New York magazine has introduced me to the concept of the office 10: the person who would be middlingly attractive in a normal scenario, but in the closed-circuit environment of the workplace is unbelievably beautiful. It’s a feature of the “self-contained, temporary social ecosystem” that makes you adjust your settings. Only those people exist; since you sort them accordingly, one of them must be the most beautiful person in your world.

If you factor in the boredom of work and the huge proportion of it that is meaningless, the office 10 becomes its raison d’être, the person who can propel you out of bed on the off-chance that they might go to Pret at the same time as you, or might think similarly about Liz Truss. Be real: you are probably their office 10 as well. It’s a closed ecosystem, remember?
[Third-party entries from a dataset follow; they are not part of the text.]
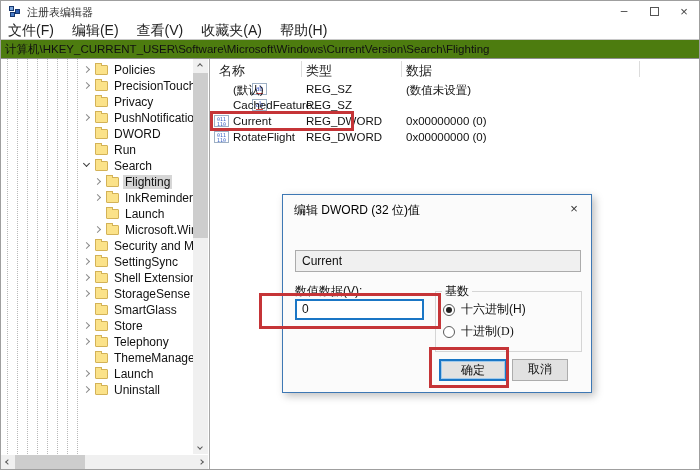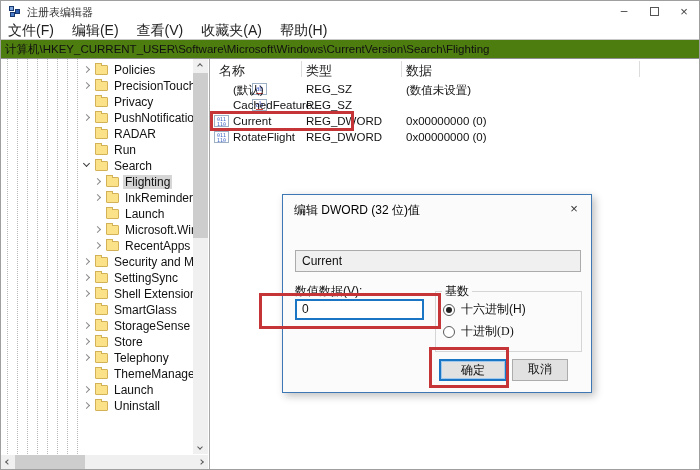"RADAR" span.tlabel { text: RADAR -> DWORD }
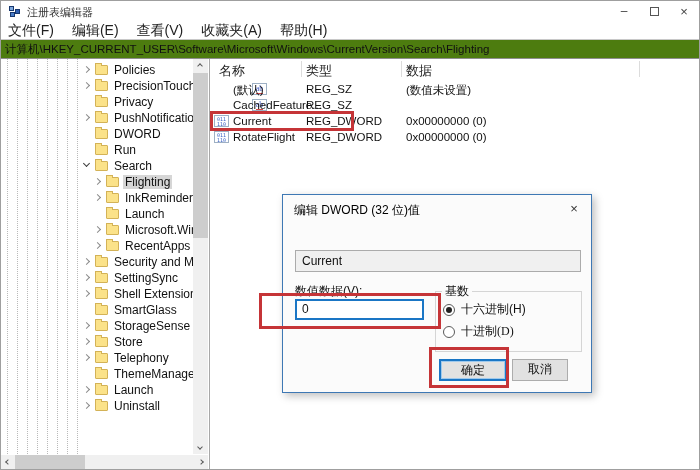"RecentApps" div.trow { html: <div> <span> <span></span> </span> <span></span> <span>RecentApps</span> </div> -> none }
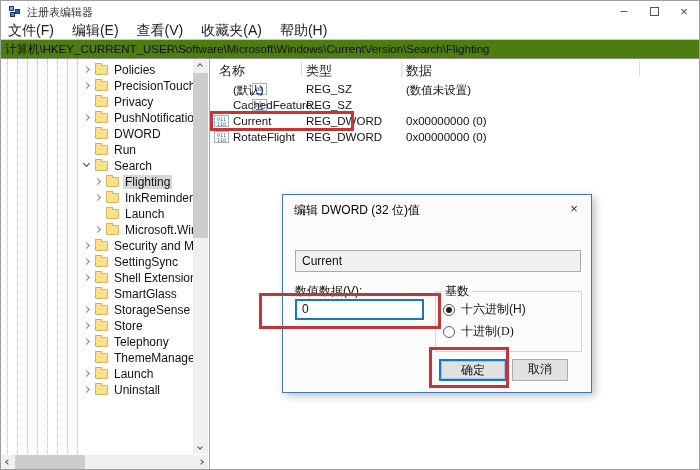"SmartGlass" div.trow { order: before "StorageSense" -> after "StorageSense" }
The idea of the office spouse – the colleague with whom you spend so much time, in intellectual concord, that you reach a point of intimacy and shorthand such that other people have to avert their eyes when you have a meeting – is so well worn as to have been drained of its importance. People genuinely mourn their work husband or wife when they move jobs, but they have to suck it up. The career precinct isn’t supposed to be about feelings – it’s where you go to be go-getting.

Look, I haven’t had an office job since the 20th century, but this isn’t my memory of it. It had much more of a prison dynamic. Not in a bad way; rather, a constant pitch of wits between a band of delinquents and the omnipresent authorities who had to be placated and evaded. It wasn’t a romcom – more Dirty Rotten Scoundrels. But it had its dramas, its intoxications.

It’s funny that, in all the post-pandemic work-life battles – between those who would happily never set foot at work again, those who couldn’t wait to return, those who think office fetishisation is a late-capitalist conspiracy to maintain the value of the real estate and those who think work-from-homers are snowflakes – the main upside of the office – its 10 – never really came up.